SOURCE DATA:
________________________________________

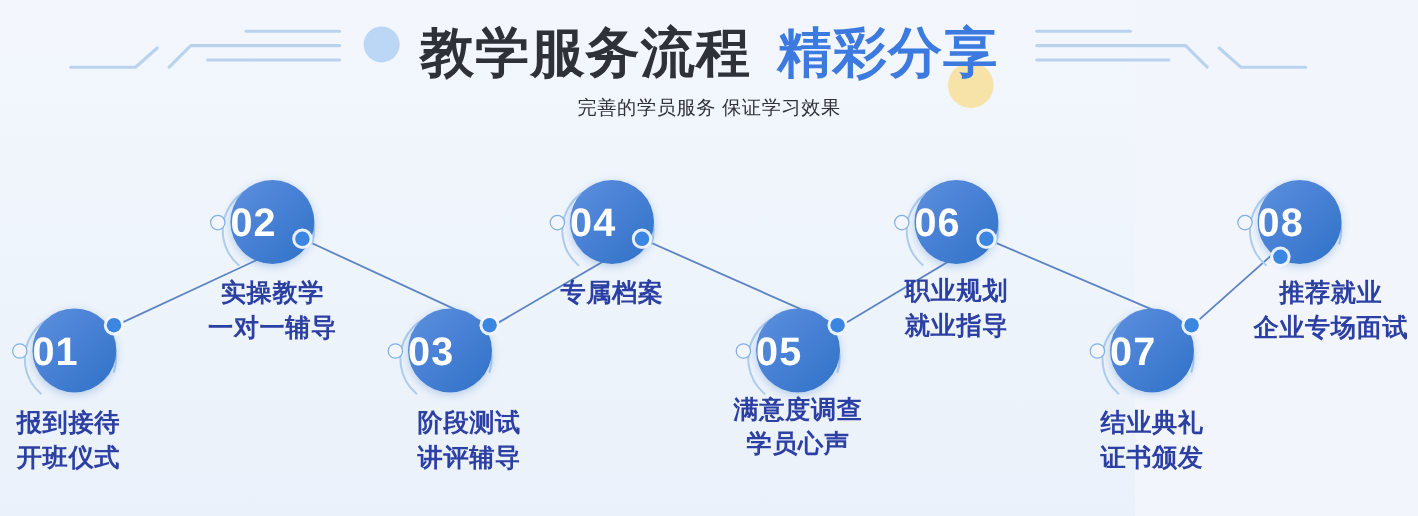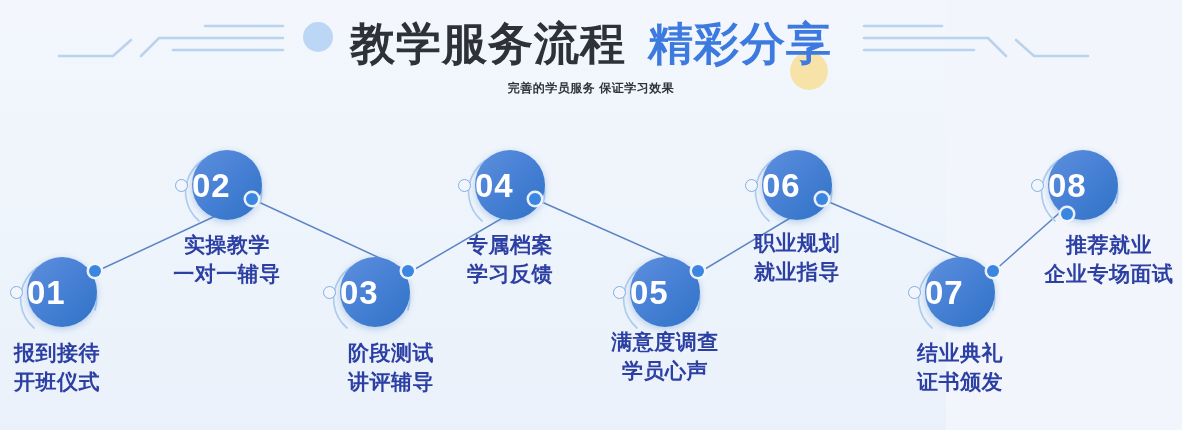--- a/index.html
+++ b/index.html
@@ -29,7 +29,7 @@
   .t-dark{color:#2e3138;}
   .t-blue{color:#3c7ae0;margin-left:22px;}
   .subtitle{position:absolute;left:0;top:80px;width:1182px;text-align:center;
-     font-size:12px;font-weight:bold;color:#2f3238;letter-spacing:.5px;}
+     font-size:16px;font-weight:normal;color:#2f3238;letter-spacing:.5px;}
 
   .deco{position:absolute;top:0;}
   .deco svg{display:block;}

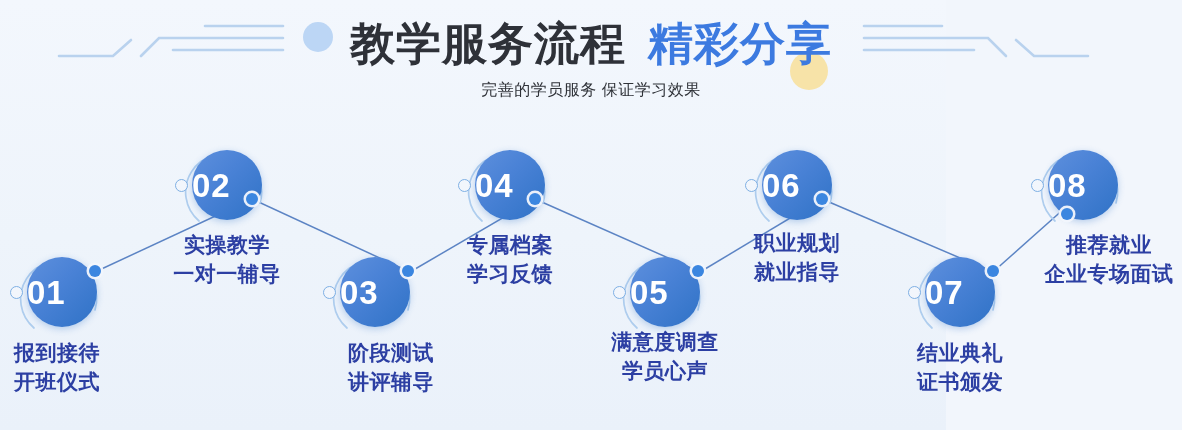--- a/index.html
+++ b/index.html
@@ -167,7 +167,6 @@
     </div>
     <div class="label" style="left:425px;top:230px;width:170px;">
       <div>专属档案</div>
-      <div>学习反馈</div>
     </div>
 
     <div class="node" style="left:630px;top:257px;">

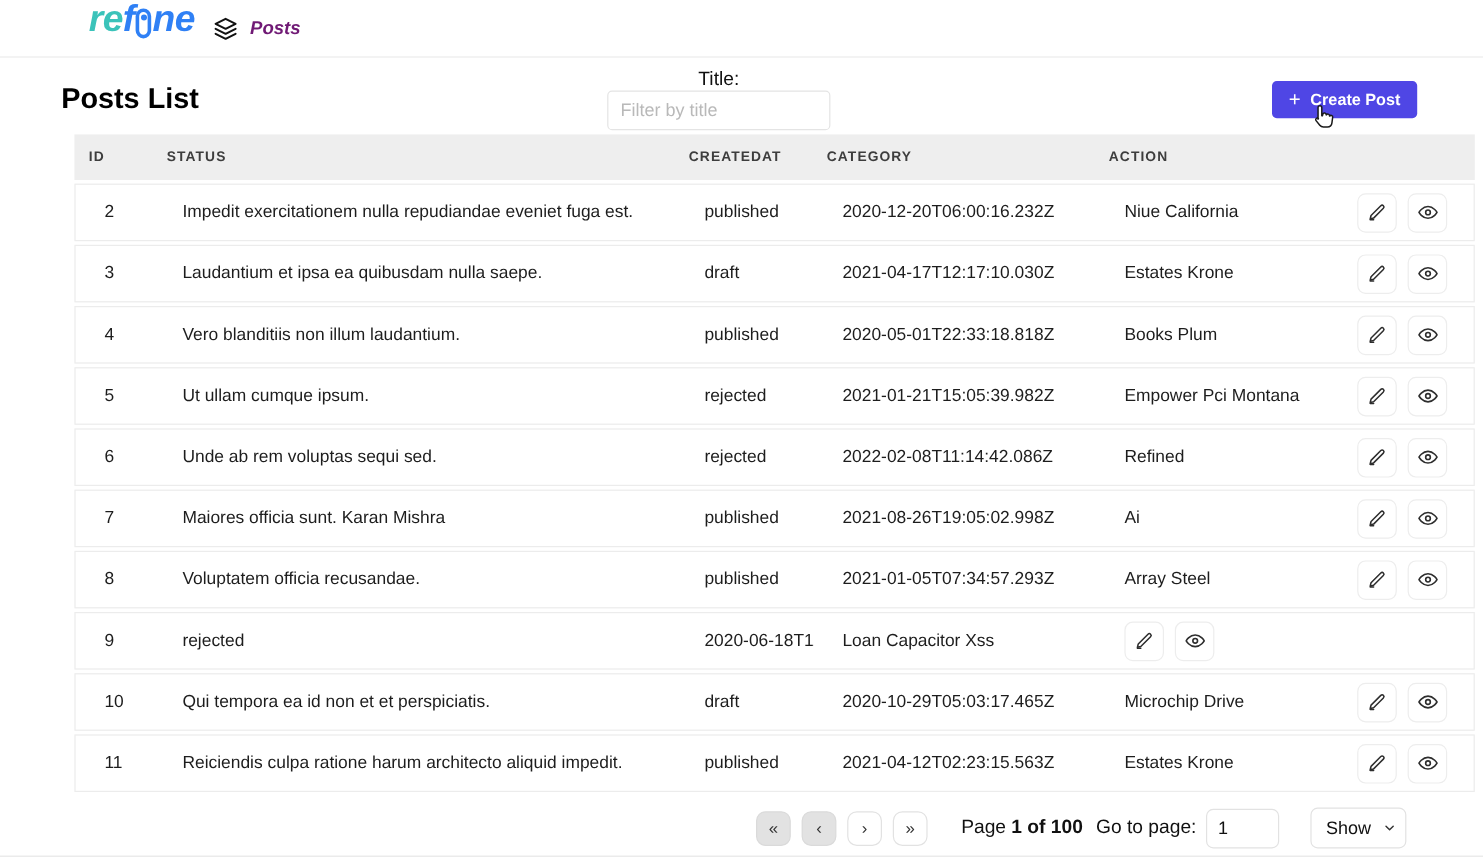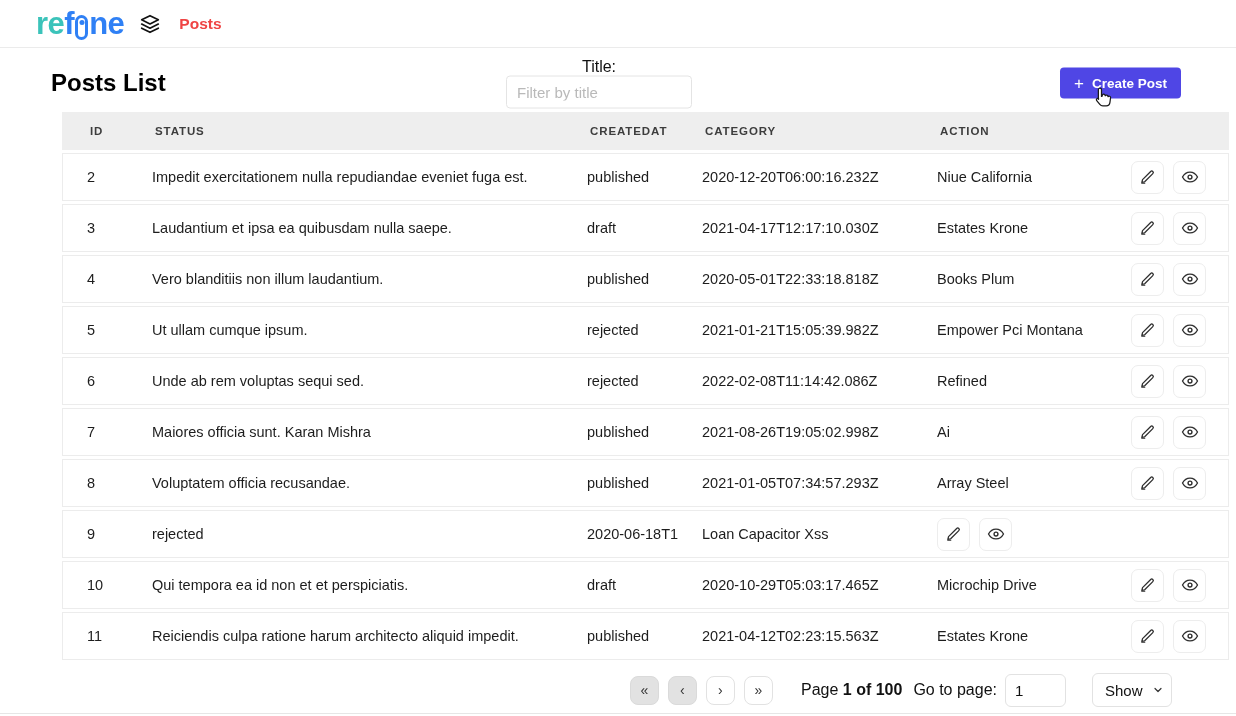--- a/index.html
+++ b/index.html
@@ -11,8 +11,8 @@
   }
 
   
-  .topbar { height:48px; display:flex; align-items:center; padding-left:36px;
-            border-bottom:1px solid #ebebeb; background:#fff; }
+  .topbar { height:48px; display:flex; padding-left:74px;
+            border-bottom:1px solid #ebebeb; background:#fff;font-style:italic; }
   .logo { display:flex; align-items:flex-start; font-weight:800; font-size:31px;
           letter-spacing:-0.5px; line-height:1; user-select:none; }
   .logo .teal { color:#3bc3ba; }

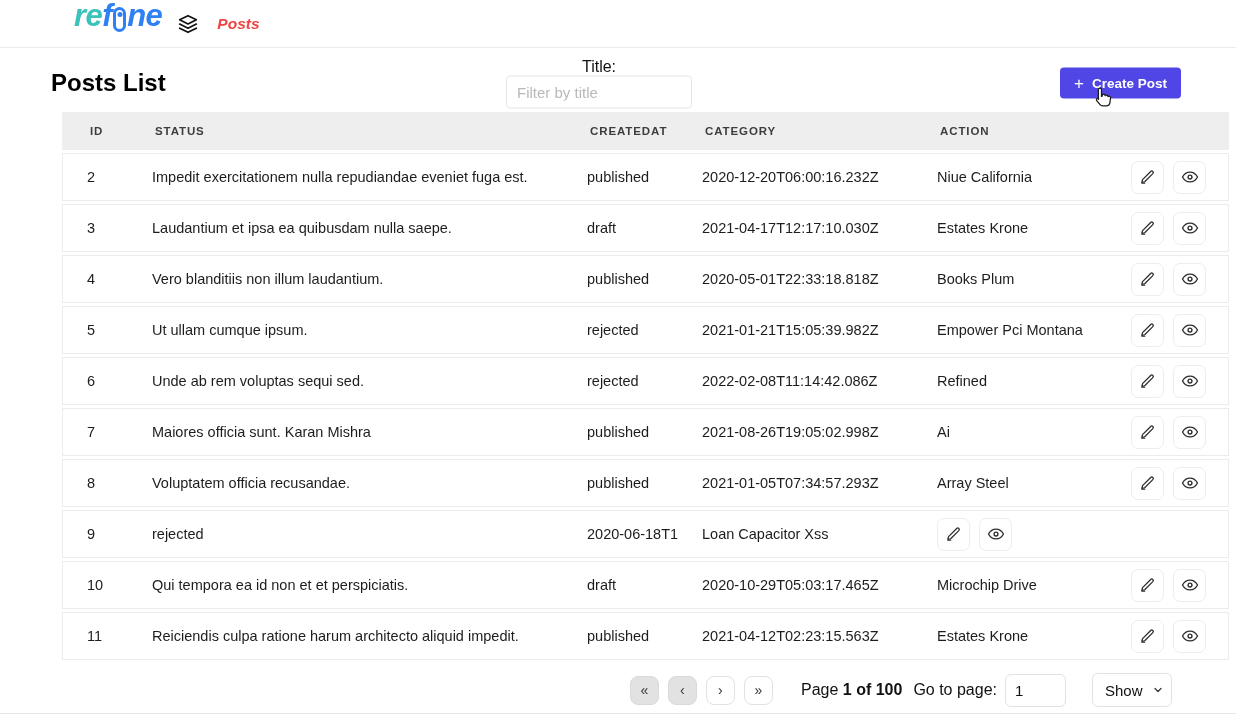--- a/index.html
+++ b/index.html
@@ -22,8 +22,8 @@
   .pill::before { content:""; position:absolute; top:2px; left:50%;
           transform:translateX(-50%); width:5px; height:5px; border-radius:50%;
           background:#2f80f5; }
-  .nav-item { display:flex; align-items:center; gap:19px; margin-left:16px;
-          font-size:15.5px; font-weight:600; color:#ef4444; cursor:pointer; }
+  .nav-item { display:flex; align-items:center; gap:10px; margin-left:16px;
+          font-size:15.5px; font-weight:600; color:#701a75; cursor:pointer; }
   .nav-item svg { display:block; }
 
   

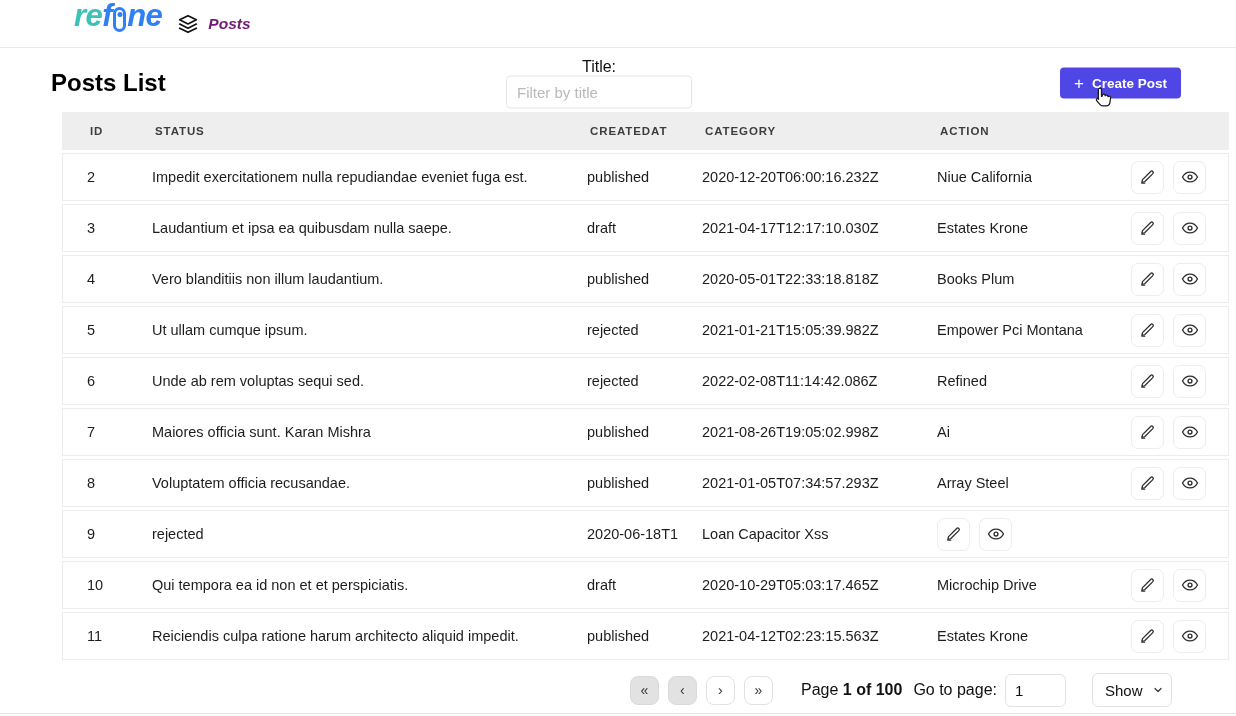--- a/index.html
+++ b/index.html
@@ -48,7 +48,7 @@
           grid-template-columns:65px 435px 115px 235px 194px 1fr;
           align-items:center; }
   .thead { background:#eeeeee; height:38px; }
-  .th { padding-left:28px; font-size:11.5px; font-weight:600; letter-spacing:0.9px;
+  .th { padding-left:12px; font-size:11.5px; font-weight:600; letter-spacing:0.9px;
         color:#3d3d3d; text-transform:uppercase; }
   .trow { height:48px; background:#fff; border:1px solid #ececec; margin-top:3px; }
   .td { padding-left:24px; font-size:14.5px; color:#1d1d1d; white-space:nowrap;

________________________________________

EXERCISE DESCRIPTION: From the first line to the last, set down the records word for word and drop the images.

SOLUTION TO THIS EXERCISE:
--- a/index.html
+++ b/index.html
@@ -29,7 +29,7 @@
   .t-dark{color:#2e3138;}
   .t-blue{color:#3c7ae0;margin-left:22px;}
   .subtitle{position:absolute;left:0;top:80px;width:1182px;text-align:center;
-     font-size:12px;font-weight:bold;color:#2f3238;letter-spacing:.5px;}
+     font-size:16px;font-weight:normal;color:#2f3238;letter-spacing:.5px;}
 
   .deco{position:absolute;top:0;}
   .deco svg{display:block;}

--- a/index.html
+++ b/index.html
@@ -167,7 +167,6 @@
     </div>
     <div class="label" style="left:425px;top:230px;width:170px;">
       <div>专属档案</div>
-      <div>学习反馈</div>
     </div>
 
     <div class="node" style="left:630px;top:257px;">

--- a/index.html
+++ b/index.html
@@ -11,8 +11,8 @@
   }
 
   
-  .topbar { height:48px; display:flex; align-items:center; padding-left:36px;
-            border-bottom:1px solid #ebebeb; background:#fff; }
+  .topbar { height:48px; display:flex; padding-left:74px;
+            border-bottom:1px solid #ebebeb; background:#fff;font-style:italic; }
   .logo { display:flex; align-items:flex-start; font-weight:800; font-size:31px;
           letter-spacing:-0.5px; line-height:1; user-select:none; }
   .logo .teal { color:#3bc3ba; }

--- a/index.html
+++ b/index.html
@@ -22,8 +22,8 @@
   .pill::before { content:""; position:absolute; top:2px; left:50%;
           transform:translateX(-50%); width:5px; height:5px; border-radius:50%;
           background:#2f80f5; }
-  .nav-item { display:flex; align-items:center; gap:19px; margin-left:16px;
-          font-size:15.5px; font-weight:600; color:#ef4444; cursor:pointer; }
+  .nav-item { display:flex; align-items:center; gap:10px; margin-left:16px;
+          font-size:15.5px; font-weight:600; color:#701a75; cursor:pointer; }
   .nav-item svg { display:block; }
 
   

--- a/index.html
+++ b/index.html
@@ -48,7 +48,7 @@
           grid-template-columns:65px 435px 115px 235px 194px 1fr;
           align-items:center; }
   .thead { background:#eeeeee; height:38px; }
-  .th { padding-left:28px; font-size:11.5px; font-weight:600; letter-spacing:0.9px;
+  .th { padding-left:12px; font-size:11.5px; font-weight:600; letter-spacing:0.9px;
         color:#3d3d3d; text-transform:uppercase; }
   .trow { height:48px; background:#fff; border:1px solid #ececec; margin-top:3px; }
   .td { padding-left:24px; font-size:14.5px; color:#1d1d1d; white-space:nowrap;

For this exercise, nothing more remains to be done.